14th President of Gettysburg College
- In office 2009–2019
- Preceded by: Katherine Haley Will
- Succeeded by: Robert Iuliano

Personal details
- Born: c. 1955 (age 70–71)
- Spouse: Ed Riggs
- Education: Gettysburg College (BA) Princeton University (MA, PhD)
- Profession: Professor

= Janet Morgan Riggs =

American psychologist and academic administrator

Janet Morgan Riggs (born c. 1955) is an American psychologist and academic administrator. She served as the 14th President of Gettysburg College from 2009 to 2019. Riggs, a member of the Gettysburg College class of 1977, has held several positions at the college, including professor of psychology, interim provost, provost, executive assistant to the president, and interim president.

==Education==
While at Gettysburg College, Riggs became a sister of Chi Omega. She completed a double major in mathematics and psychology because she thought the heavy emphasis on statistics would help her get into graduate school. She worked as a research assistant for the psychology department during the summer and did independent study in her senior year. In 1977, she received her Bachelor of Arts degree, graduating summa cum laude. Riggs met her eventual husband, Ed Riggs, at Gettysburg College during her freshman year, 1973.

Riggs graduated from Princeton University with an M.A. and Ph.D. in social psychology. In her final year at Princeton, Riggs was actively pursued by Gettysburg College to take a one-year position in the psychology department.

==Career==
After receiving her degrees from Princeton, Riggs accepted a position at Gettysburg College as an instructor of psychology. She was promoted to the position of professor of psychology and eventually served as chair of the psychology department. During her time in the psychology department, Riggs taught courses on experimental methods, social psychology, and general psychology. Her research has included expectancy confirmation, gender role stereotypes, and attributions for behavior. She has published several articles on this research and currently serves as a consulting editor for the Psychology of Women Quarterly.

From 1991 to 1994, Riggs served as executive assistant to the president under President Gordon Haaland. In 1995, she served a one-year term as interim provost. She returned to this position in 2006, and was named provost the following year.

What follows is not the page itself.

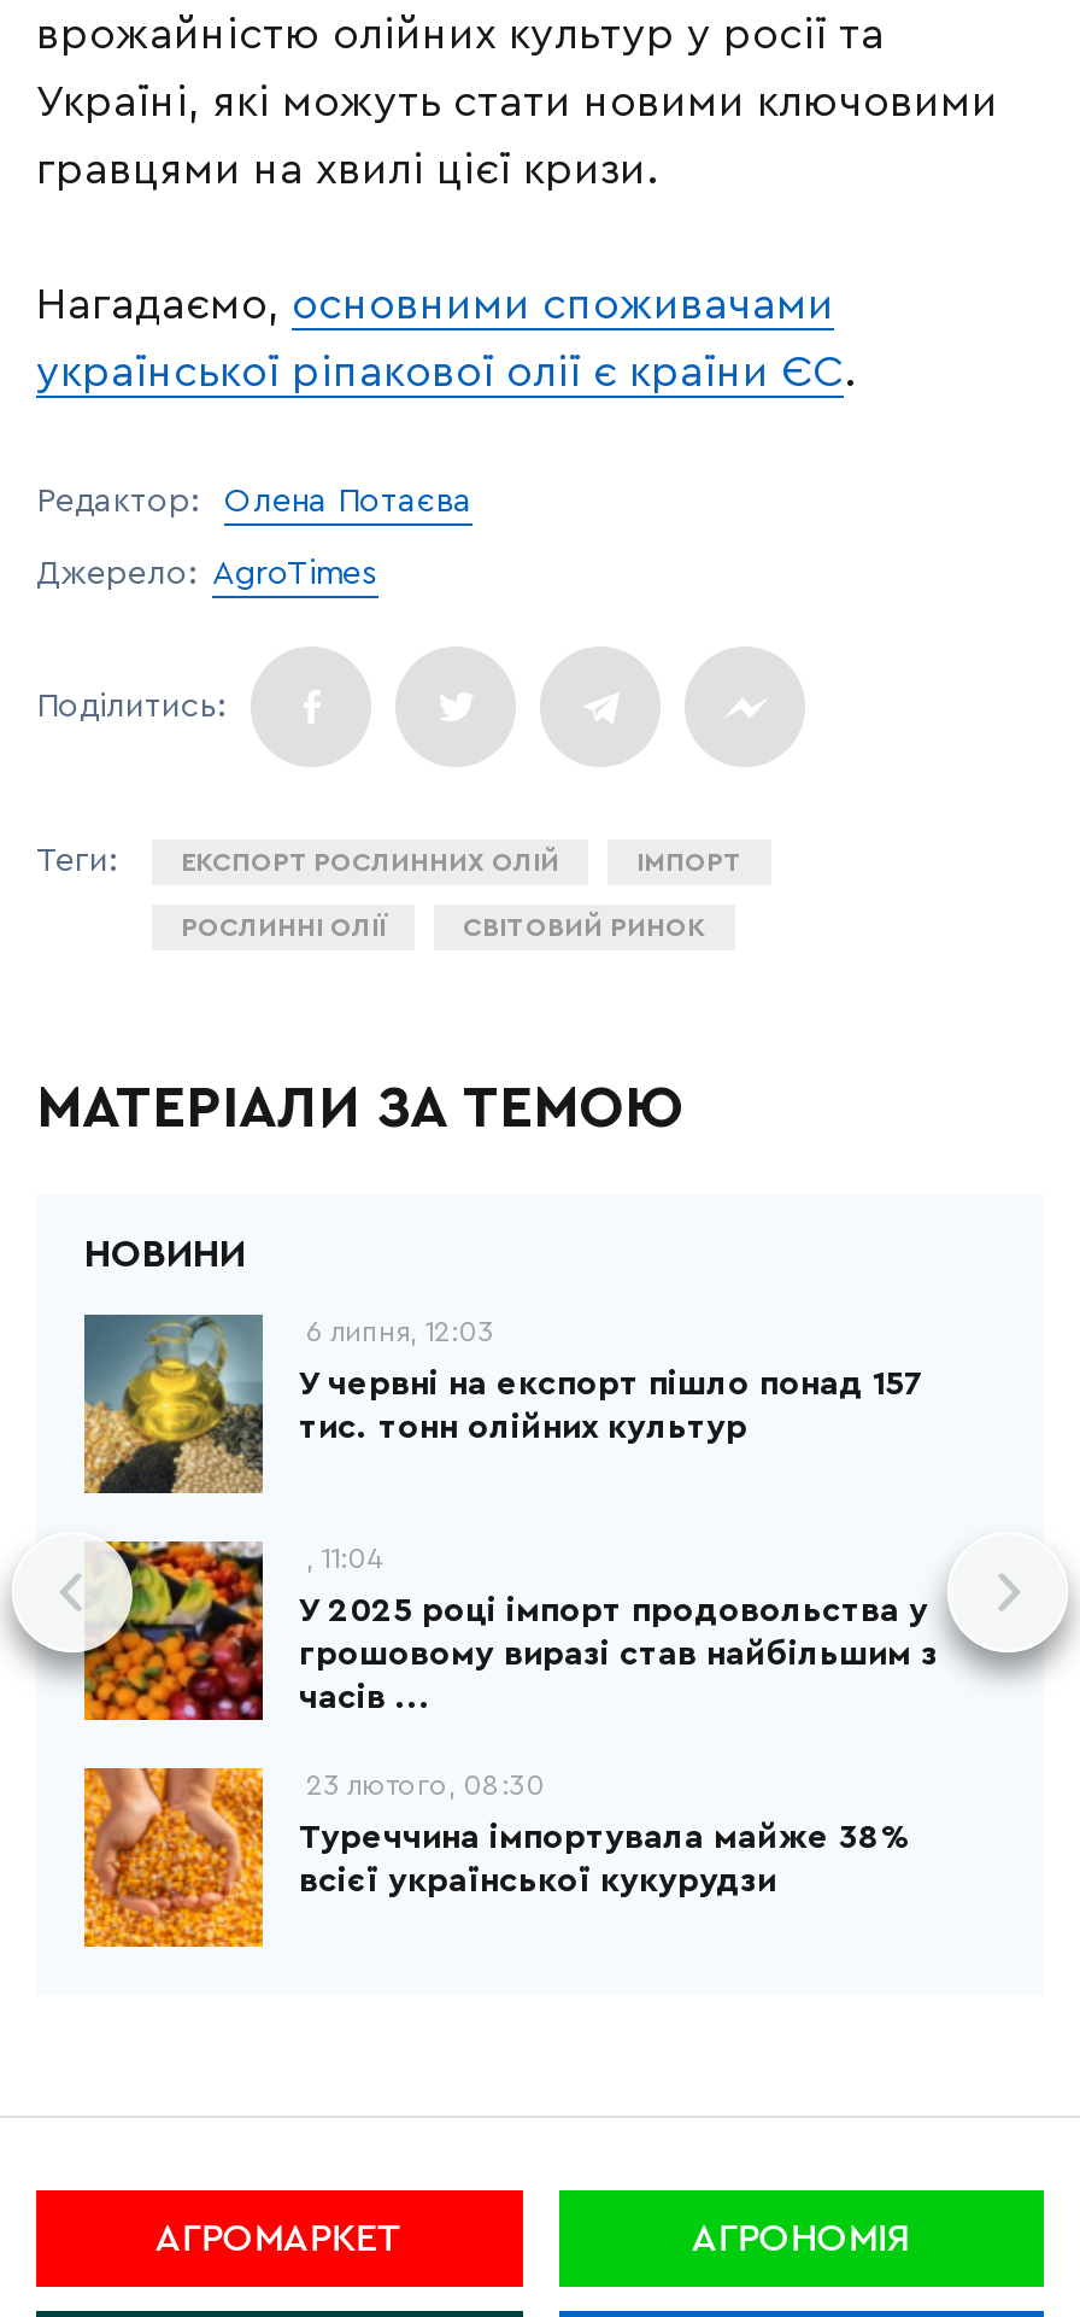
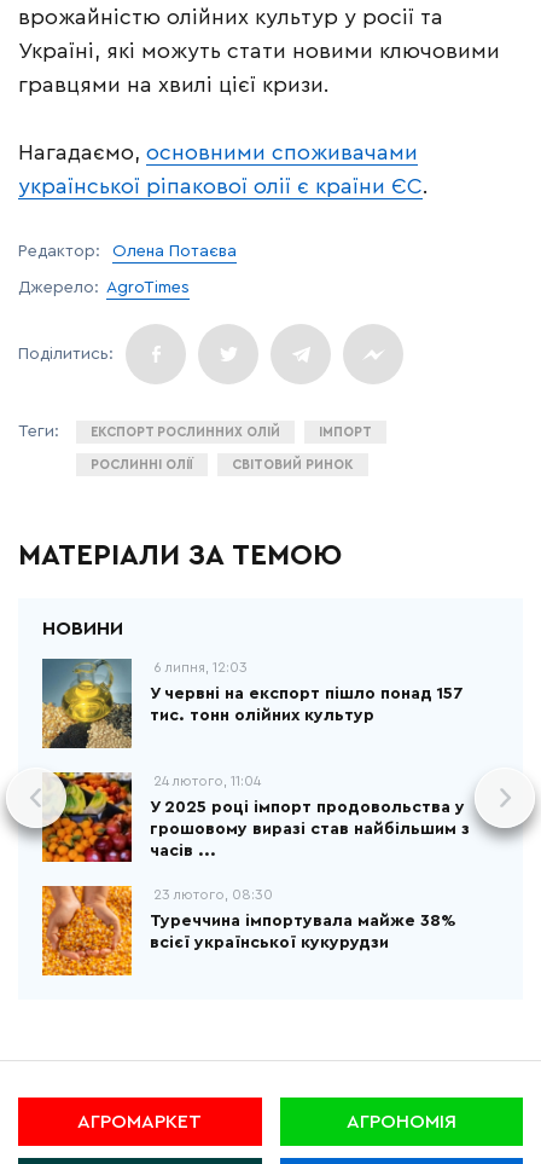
[306,1544,381,1573] , 11:04 -> [153,774,261,788] 24 лютого, 11:04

In March 2008, following the resignation of President Katherine Haley Will, Riggs accepted the position of interim president. In February 2009, following an extensive national search, Riggs was named the college’s 14th president. She has served the college for 27 years in 2009.

Riggs has been awarded the Gettysburg College Student Senate Faculty Appreciation Award, the Thompson Award for Distinguished Teaching, and the Gettysburg College Woman of Distinction Award.

She was the main speaker for the 2018 Dedication Day ceremonies in Gettysburg on November 19, 2018.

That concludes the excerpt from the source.